Author: Shehzeen Arshad, Elias Bowma, Nika Martinussen, Mary Anne William & Bruce Yao
Faulty Supervsior: Dr. Mark Harris
Community Partner: Mountain Protectors , the Wilderness Committee , and the Pipe Up Network
Graduate Academic Assistant: Kelsey Sablan Martin
The project was co-created with our community partners from the Mountain Protectors , the Wilderness Committee , and the Pipe Up Network . The Mountain Protectors are a group of Indigenous led land defenders working to surveil and monitor Trans Mountain’s actions at the Burnaby Terminal. The Wilderness Committee and Pipe Up Network are organizing communities working to support access to information, environmental justice, and the voice of grassroot communities.
This research project is a continuation of the “Climate Justice Resource Collaborative and Mountain Protectors: A Resource Guide to Pipeline Research and Reporting” report authored by Maya Dong, Cassie Lumsden, and Cloe Mao (2021). The initial report sought to answer how land protection on unceded Coast Salish Territories are constricted and empowered as a function of regulatory standards. Through further research, it was found that violations were committed by the Trans Mountain Pipeline (TMX) project, regardless of established policies and regulatory legislations (federal and provincial).
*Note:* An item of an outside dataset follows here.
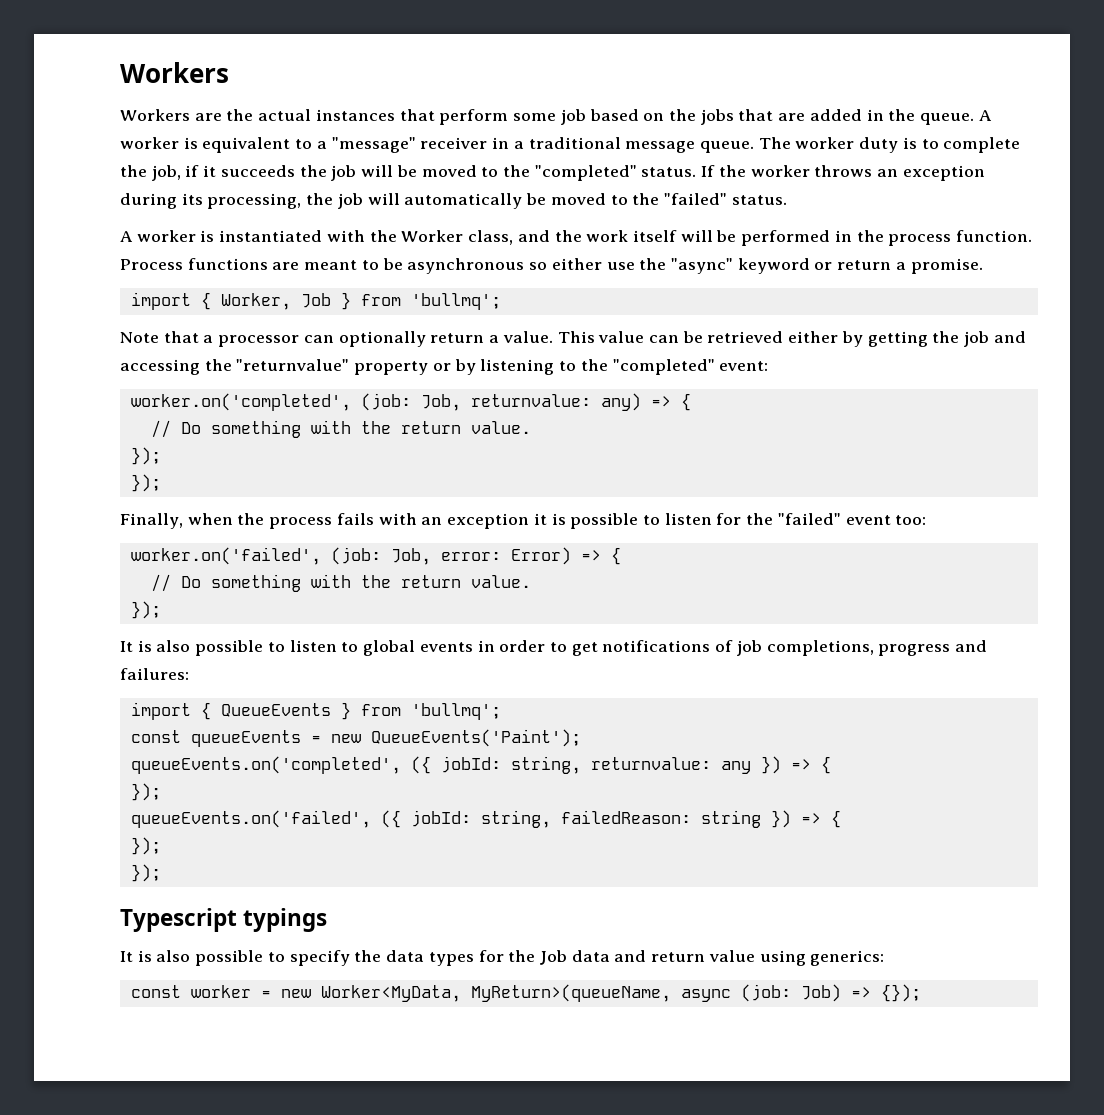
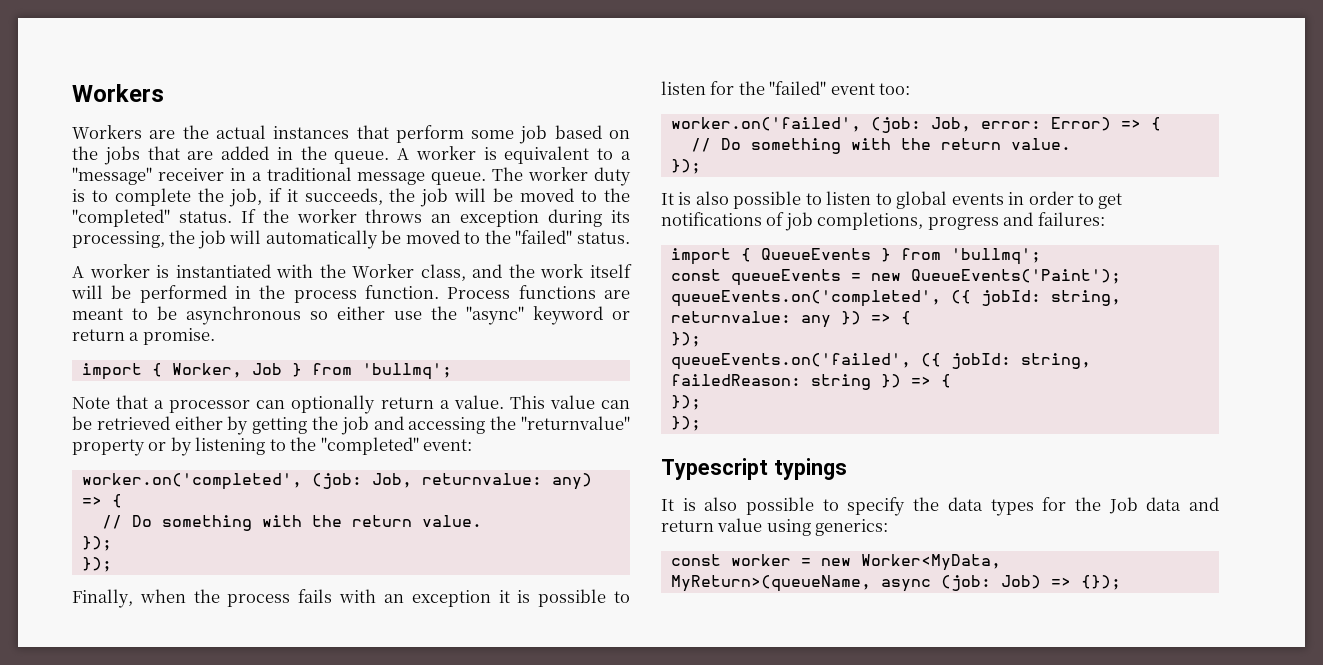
[220,165,295,177] succeeds -> [304,188,383,205] succeeds,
The goal of this research is to further develop prior findings and address the key barriers listed in the 2021 report. As we work alongside the UBC Climate Hub and the Mountain Protectors, we hope to address the socio-ecological and political effects of the TMX project on Indigenous communities. The research investigates the TMX pipeline expansion and develop map layers to visually show the research’s findings. First, the project outline policy, the built environment, and permits as they relate to the TMX pipeline. Second, the research displays the effect the TMX pipeline expansion has had on local ecology, the flora and fauna, especially by use of community stories and art to convey messages about climate justice and more specifically, the repercussions of the TMX project.